When viewed in the light most favorable to Plaintiff, the facts presented in the record show a genuine dispute of material fact regarding whether Deputy Hall used excessive force in effectuating the arrest. Plaintiff claims he was not resisting arrest and that he did not attempt to seize a weapon from an arresting officer. If that is true, Hall would not have been justified in using the degree of force alleged in Plaintiff's complaint, especially considering that Plaintiff was stopped for running a stop sign. (See Hall Aff. ¶ 2.) Of course, it is certainly possible that Plaintiff did, in fact, resist arrest and did reach for an officer's weapon, as Deputy Hall alleges. Under those circumstances, Hall's use of force may very well have been justified. But because the two accounts directly contradict each other, there is a genuine dispute of material fact that can't be resolved on summary judgment. Ultimately, it is for the jury to decide whom to believe.

B. Qualified Immunity

In his motion for summary judgment, Deputy Hall asserts that, regardless of any possible § 1983 violation, he is immune from suit under the doctrine of qualified immunity. Because Plaintiff has pleaded a plausible violation of a right clearly established at the time of the incident, Hall is not entitled to qualified immunity at this stage.

State officers are entitled to qualified immunity only when their actions do not “violate clearly established statutory or constitutional rights of which a reasonable person would have known.” Harlow v. Fitzgerald, 457 U.S. 800, 818 (1982). “To establish a qualified-immunity defense, a public official must demonstrate that (1) a plaintiff has not alleged or shown facts that make out a violation of a constitutional right, or that (2) the right at issue was not clearly established at the time of its alleged violation.” Owens v. Balt. City State's Att'ys Off., 767 F.3d 379, 395-96 (4th Cir. 2014) (cleaned up).

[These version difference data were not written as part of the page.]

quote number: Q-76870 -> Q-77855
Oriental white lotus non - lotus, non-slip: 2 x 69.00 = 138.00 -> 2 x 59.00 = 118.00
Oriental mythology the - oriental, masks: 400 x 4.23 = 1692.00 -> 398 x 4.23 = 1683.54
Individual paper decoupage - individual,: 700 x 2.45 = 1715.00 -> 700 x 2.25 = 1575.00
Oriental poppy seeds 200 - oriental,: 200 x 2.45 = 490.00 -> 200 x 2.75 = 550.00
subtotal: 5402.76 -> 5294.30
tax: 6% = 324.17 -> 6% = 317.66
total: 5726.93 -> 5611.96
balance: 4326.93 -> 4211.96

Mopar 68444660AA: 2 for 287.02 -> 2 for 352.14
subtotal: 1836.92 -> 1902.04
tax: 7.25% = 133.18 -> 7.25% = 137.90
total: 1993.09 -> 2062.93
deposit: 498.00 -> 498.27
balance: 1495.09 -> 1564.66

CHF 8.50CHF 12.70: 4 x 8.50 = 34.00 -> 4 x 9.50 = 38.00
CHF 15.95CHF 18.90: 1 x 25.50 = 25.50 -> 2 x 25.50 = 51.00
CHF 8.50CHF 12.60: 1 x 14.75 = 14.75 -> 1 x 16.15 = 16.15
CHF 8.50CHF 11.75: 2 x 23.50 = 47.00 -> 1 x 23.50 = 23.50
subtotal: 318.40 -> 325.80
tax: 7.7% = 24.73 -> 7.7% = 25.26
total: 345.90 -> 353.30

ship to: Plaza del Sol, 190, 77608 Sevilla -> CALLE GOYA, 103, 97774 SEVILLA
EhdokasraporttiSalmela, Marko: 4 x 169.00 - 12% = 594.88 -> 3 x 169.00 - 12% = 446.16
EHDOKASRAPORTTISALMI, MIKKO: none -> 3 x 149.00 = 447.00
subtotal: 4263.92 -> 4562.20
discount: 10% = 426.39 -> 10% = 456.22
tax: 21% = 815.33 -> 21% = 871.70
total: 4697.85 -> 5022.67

Plaintiff satisfies the first prong of the qualified immunity analysis. Accepting Plaintiff's version of events as true, he has established a violation of a constitutional right. As noted, the Fourth Amendment's prohibition on unreasonable seizures proscribes law enforcement officials from using excessive force to seize a free citizen. Jones, 325 F.3d at 527. If Plaintiff was not resisting arrest and made no attempt to combat officers, then the force he alleges the officers used would be objectively unreasonable under the circumstances.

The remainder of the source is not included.